Government Pledges £300bn in Infrastructure Investment Across Decade
Britain's government has promised to put £300bn of investment into bringing the country's creaking infrastructure up-to-date by the end of the decade.
Whitehall pegged investment to be spread across a variety of major projects, including the creation of a high speed rail network linking UK cities.
It also aims to triple the annual spend on repairing the country's potholed roads, a wave of new affordable homes, and roll out superfast broadband to all areas.
Danny Alexander, chief secretary to the Treasury, outlined £100bn (€117bn, $153bn) of the government's plans in a speech to the House of Commons, a day after Chancellor George Osborne's latest round of austerity cuts were announced in a spending review. Most of the money is reallocated from different budgets, rather than new capital investment.

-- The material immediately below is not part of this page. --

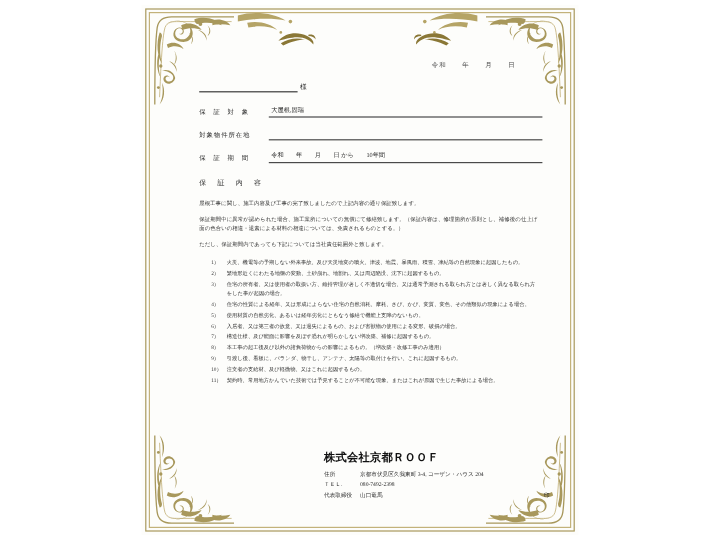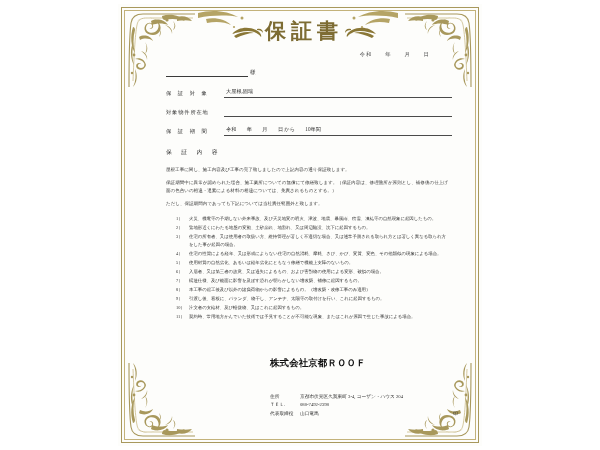"保証書" span.doc-title { html: <span>保証書</span> -> none }
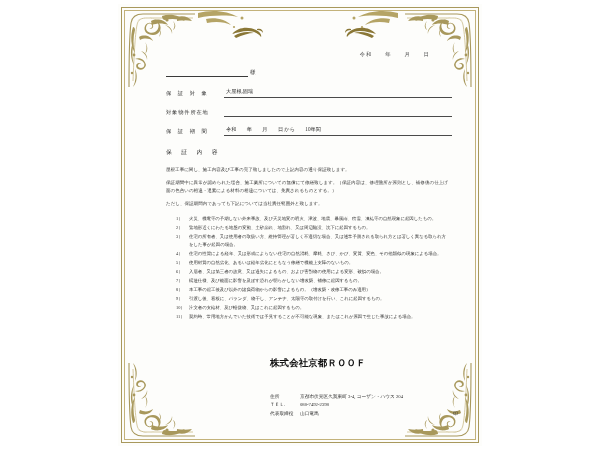"株式会社京都ＲＯＯＦ" .company-name { margin-bottom: 23px -> 5px }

He claimed there would be "the biggest public housing programme for over twenty years, the largest programme of rail investment since Victorian times, the greatest investment in our roads since the 1970s, fast online access for the whole country, [and] unlocking massive investment in cleaner energy, to power our economy forwards."
"This is an ambitious long-term plan to build an infrastructure of which Britain can be proud, and in doing so help to build a stronger economy in a fairer society, where everyone can get on in life," he said.
The Treasury will spend £3bn a year for three years from 2015 on building 165,000 affordable homes. There will also be hundreds of millions spent on flood defences to protect 400,000 homes.
Alexander also said there will be a £42.6bn funding cap for the construction costs of the High Speed 2 rail network, which will connect eight of the UK's ten largest cities, to give "long term financial certainty".
After the next election, there will be £16bn of investment in High Speed 2, confirmed Alexander.
Almost £6bn will be given to local authorities to repair roads. There will be £1.2bn of public investment in a superfast broadband network across the UK, which the government claims will see the country boast the fastest broadband speeds in the EU by 2015.
An extra £800m is being given to the Green Investment Bank on top of the £3bn already pledged, to supporting investment in renewables and clean energy.
The UK Guarantees Scheme (UKGS), where the government underwrites the finances of up to £40bn in nationally-significant infrastructure projects that could qualify, has been extended for two years until 2016.
Only two projects have so far signed up - a Drax powerplant upgrade and the Northern Line Tube extension to Battersea - but Alexander announced two more on the cusp of guarantees.
Treasury officials are set to offer a £500m guarantee to the Mersey Gateway Bridge and another worth billions to the building of a new nuclear power station at Hinkley Point.
Critics say the government is not moving quickly enough on infrastructure.
"If the UK is to secure strong growth we need significant investment and while today's news of how previously-announced budgets will be spent brings much-needed capital expenditure a step closer, it is still too little too late," said TUC general secretary Frances O'Grady.
"Although setting out major infrastructure projects in advance may give industry more confidence to begin to invest in training and research so that they are ready when the time comes for contracts to be awarded, our economic problems are huge and require far more immediate attention. The UK needs policies to boost growth and jobs now rather than in two years time."